= EXERCISE =
Please filter the listing for the string "like" and copy each matching line.

= DATA SECTION =

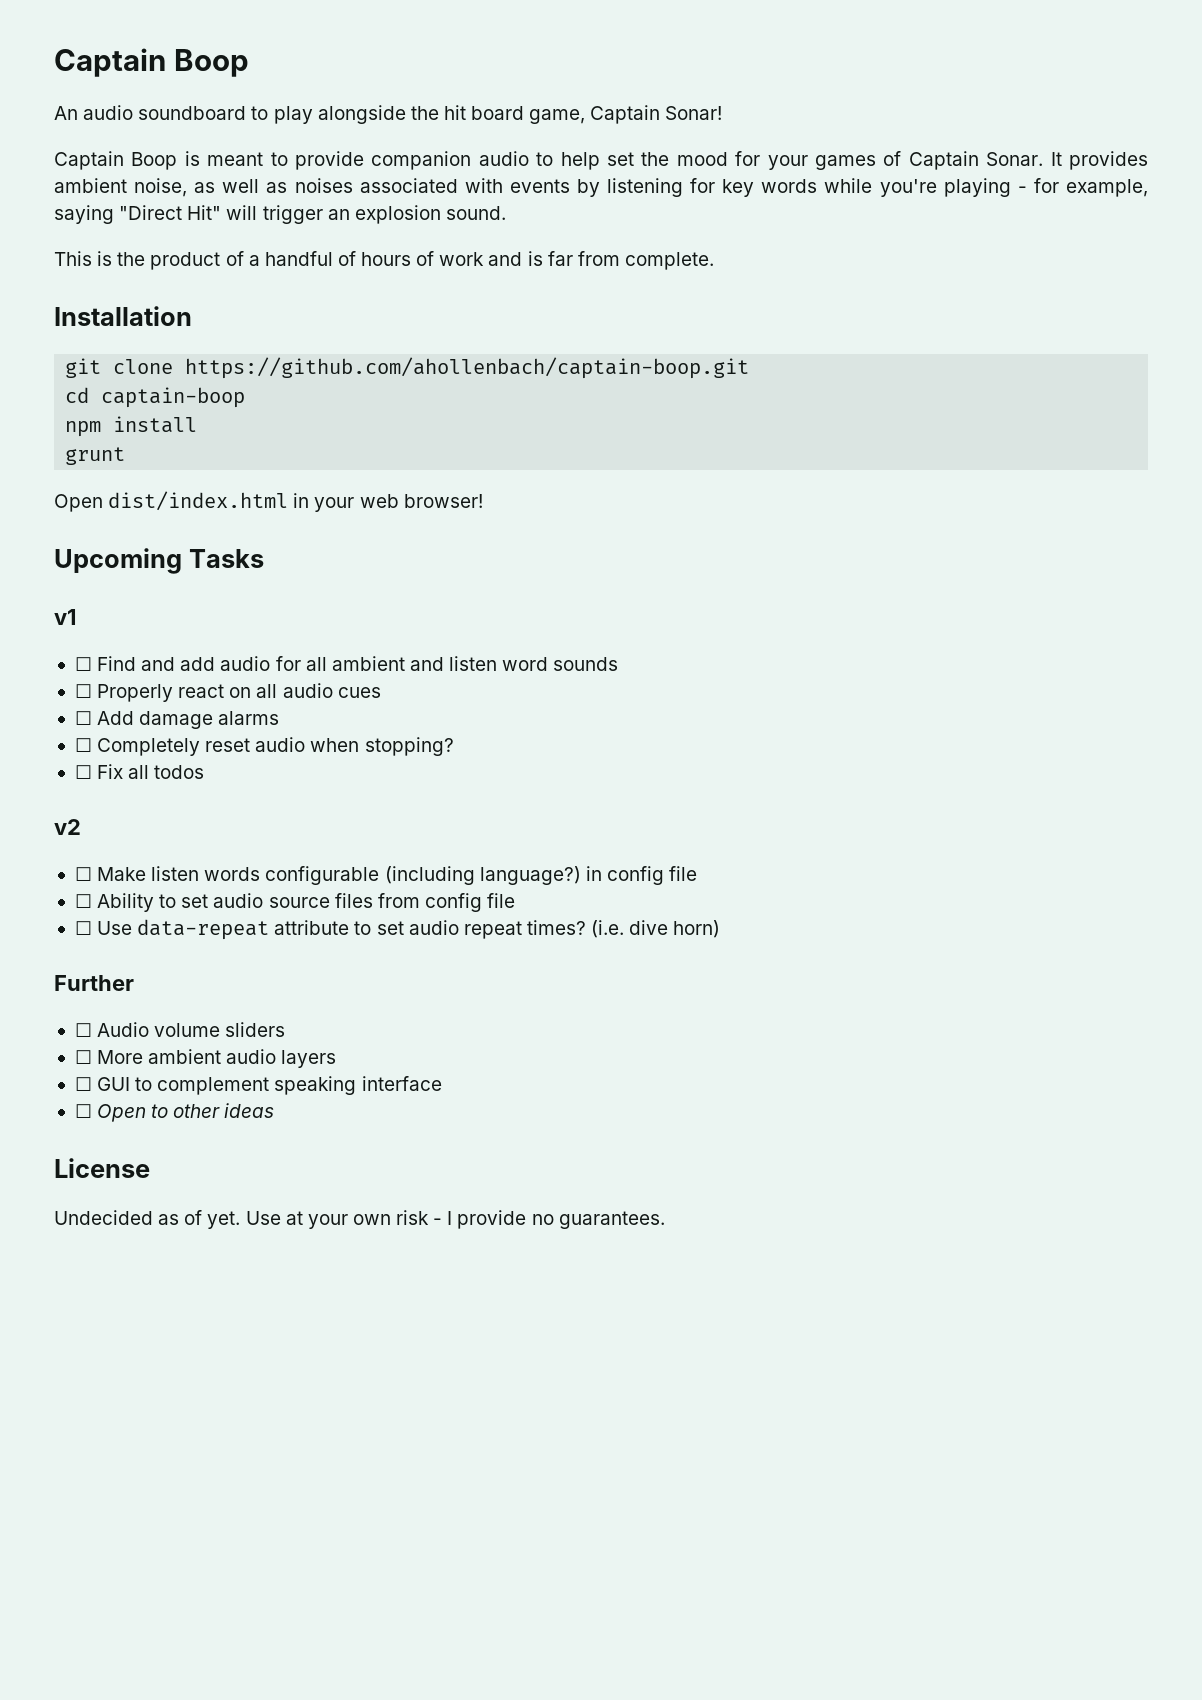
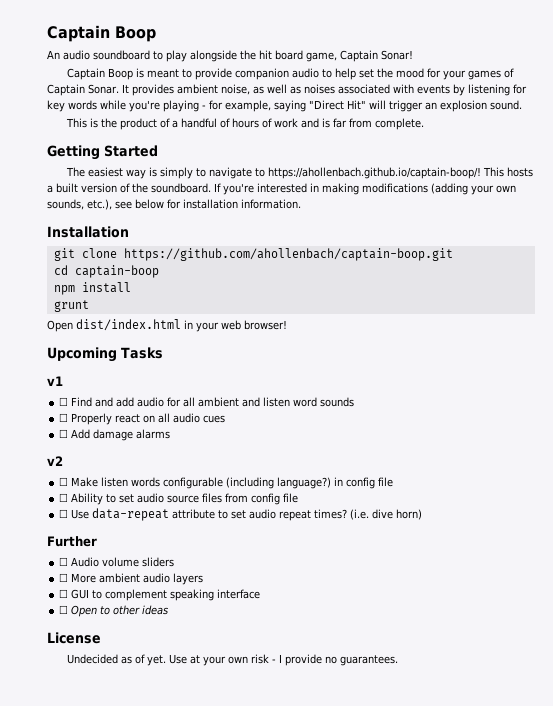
+ Getting Started
+ The easiest way is simply to navigate to https://ahollenbach.github.io/captain-boop/! This hosts a built version of the soundboard. If you're interested in making modifications (adding your own sounds, etc.), see below for installation information.
- ☐ Completely reset audio when stopping?
- ☐ Fix all todos

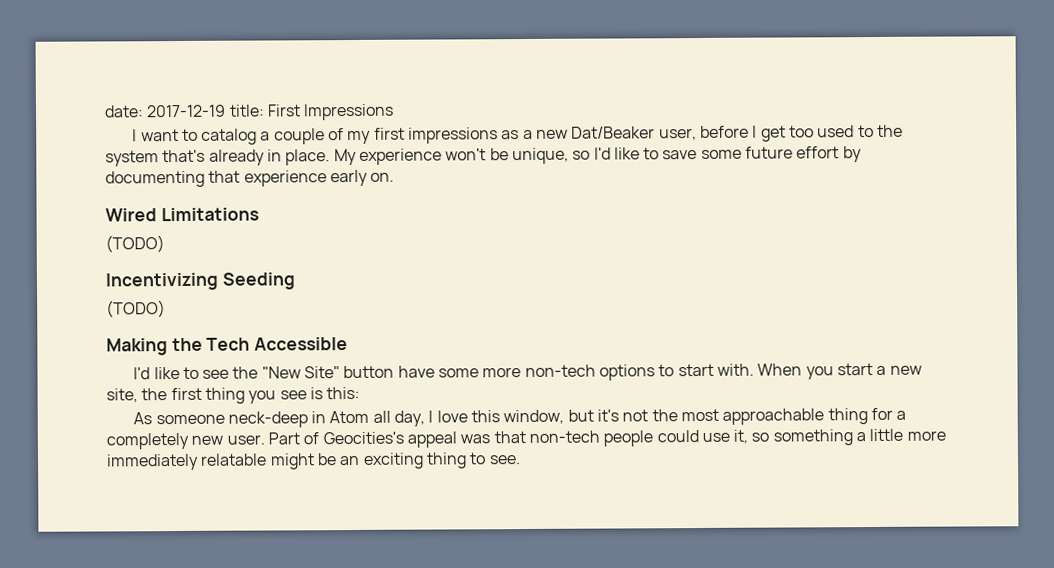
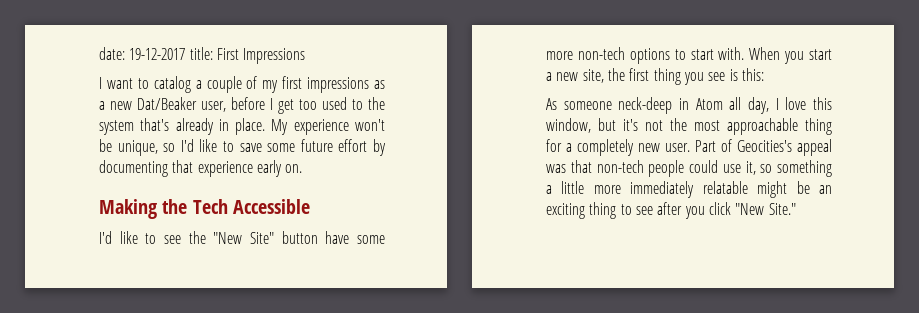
- date: 2017-12-19 title: First Impressions
+ date: 19-12-2017 title: First Impressions
- Wired Limitations
- (TODO)
- Incentivizing Seeding
- (TODO)
- Part of Geocities's appeal was that non-tech people could use it, so something a little more immediately relatable might be an exciting thing to see.
+ Part of Geocities's appeal was that non-tech people could use it, so something a little more immediately relatable might be an exciting thing to see after you click "New Site."

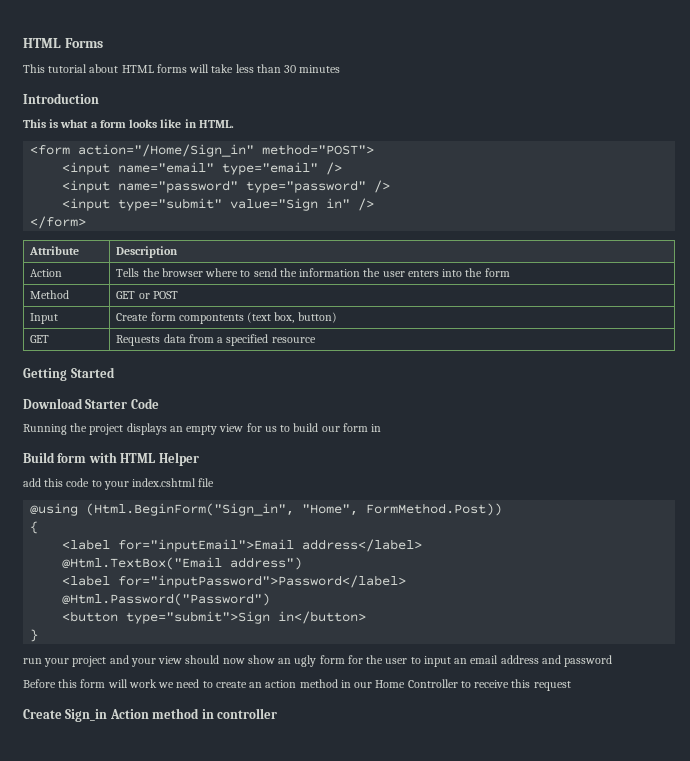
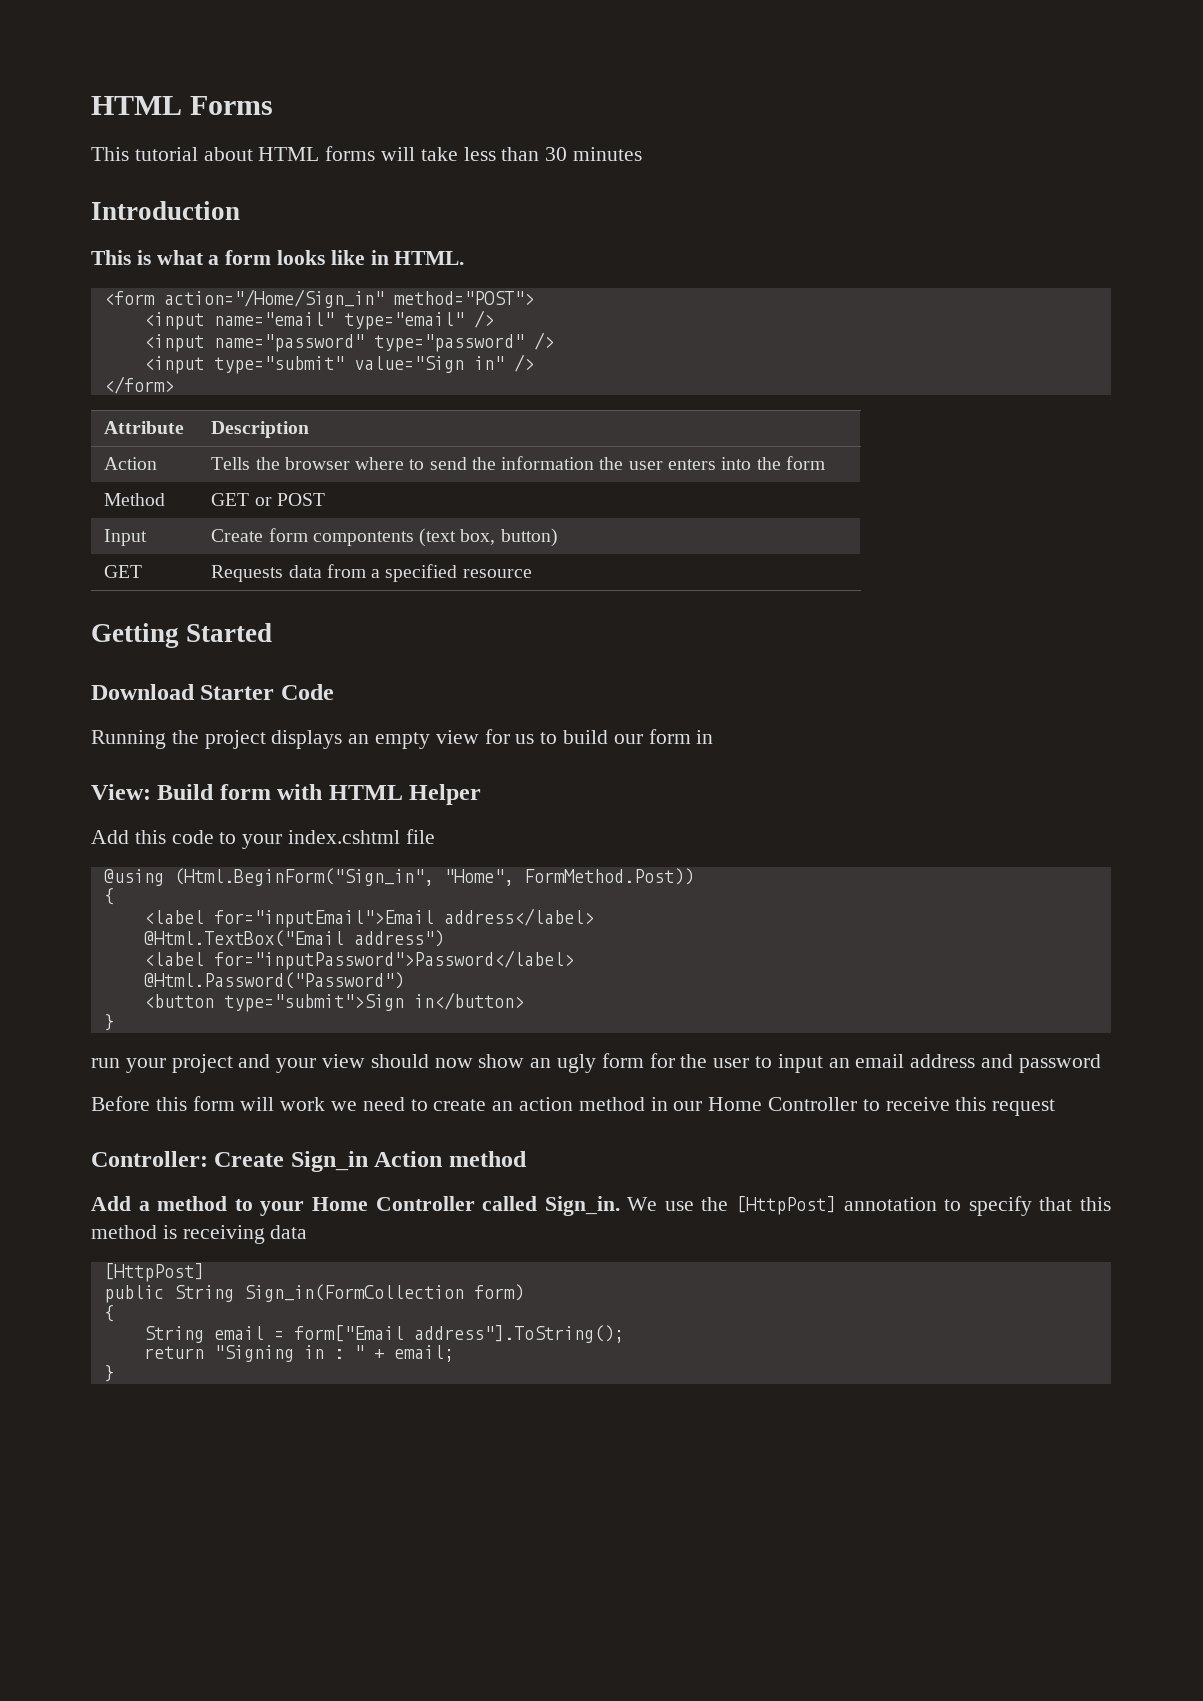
- Build form with HTML Helper
+ View: Build form with HTML Helper
- add this code to your index.cshtml file
+ Add this code to your index.cshtml file
- Create Sign_in Action method in controller
+ Controller: Create Sign_in Action method
+ Add a method to your Home Controller called Sign_in. We use the [HttpPost] annotation to specify that this method is receiving data
+ [HttpPost]
+ public String Sign_in(FormCollection form)
+ {
+ String email = form["Email address"].ToString();
+ return "Signing in : " + email;
+ }

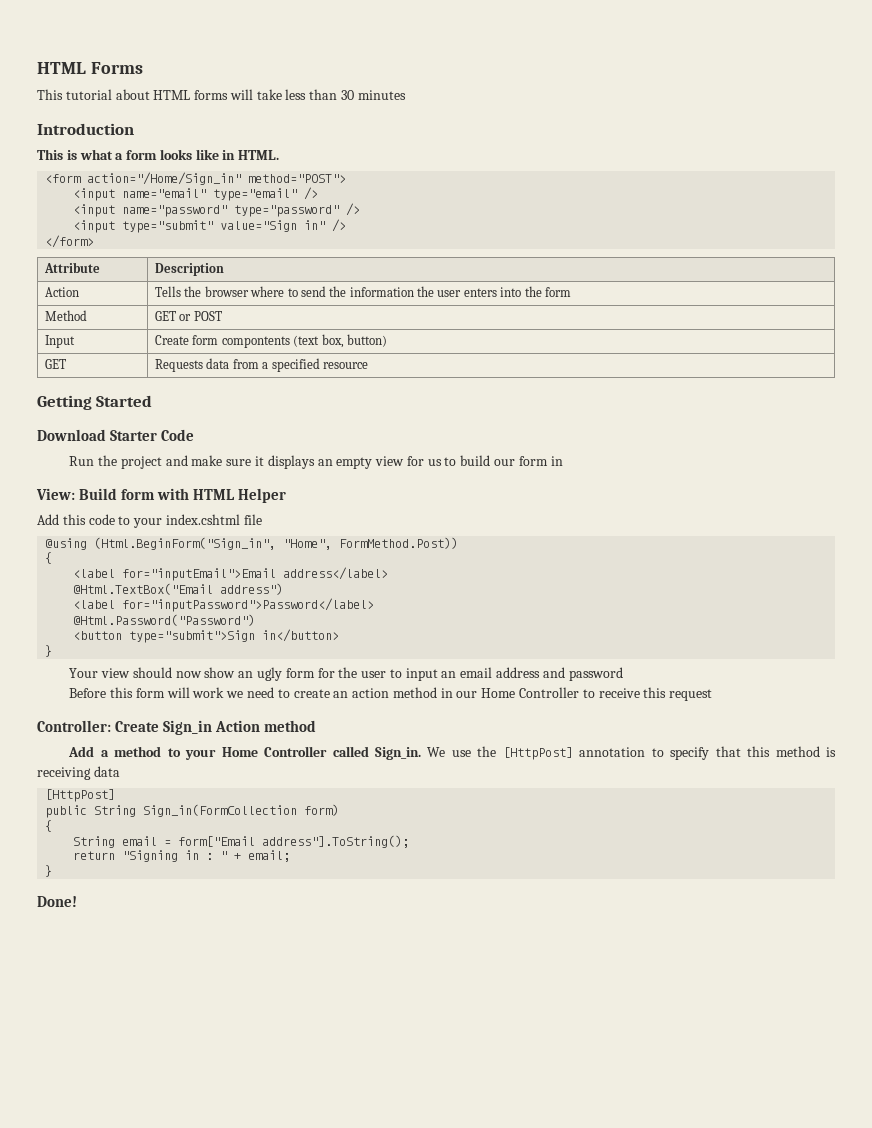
- Running the project displays an empty view for us to build our form in
+ Run the project and make sure it displays an empty view for us to build our form in
- run your project and your view should now show an ugly form for the user to input an email address and password
+ Your view should now show an ugly form for the user to input an email address and password
+ Done!

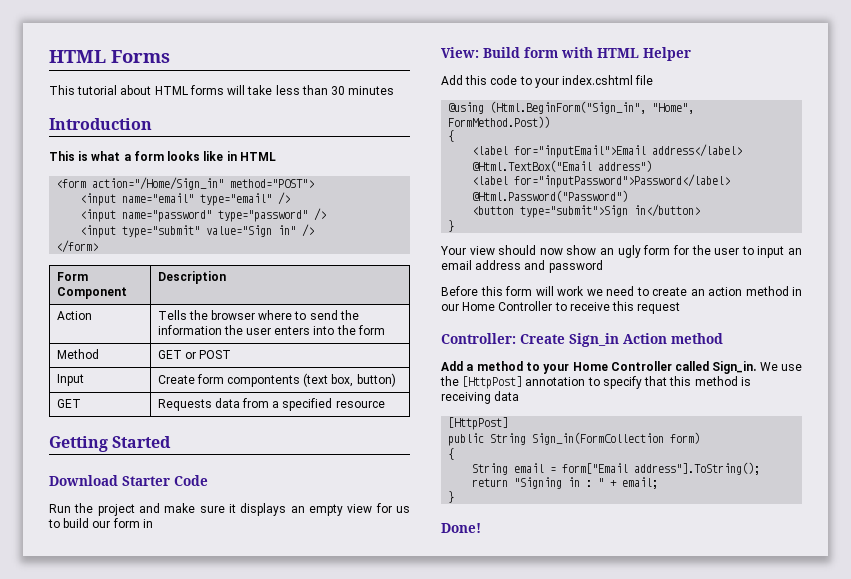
- This is what a form looks like in HTML.
+ This is what a form looks like in HTML
- Attribute | Description
+ Form Component | Description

= OUTPUT OF THE TASK =
- This is what a form looks like in HTML.
+ This is what a form looks like in HTML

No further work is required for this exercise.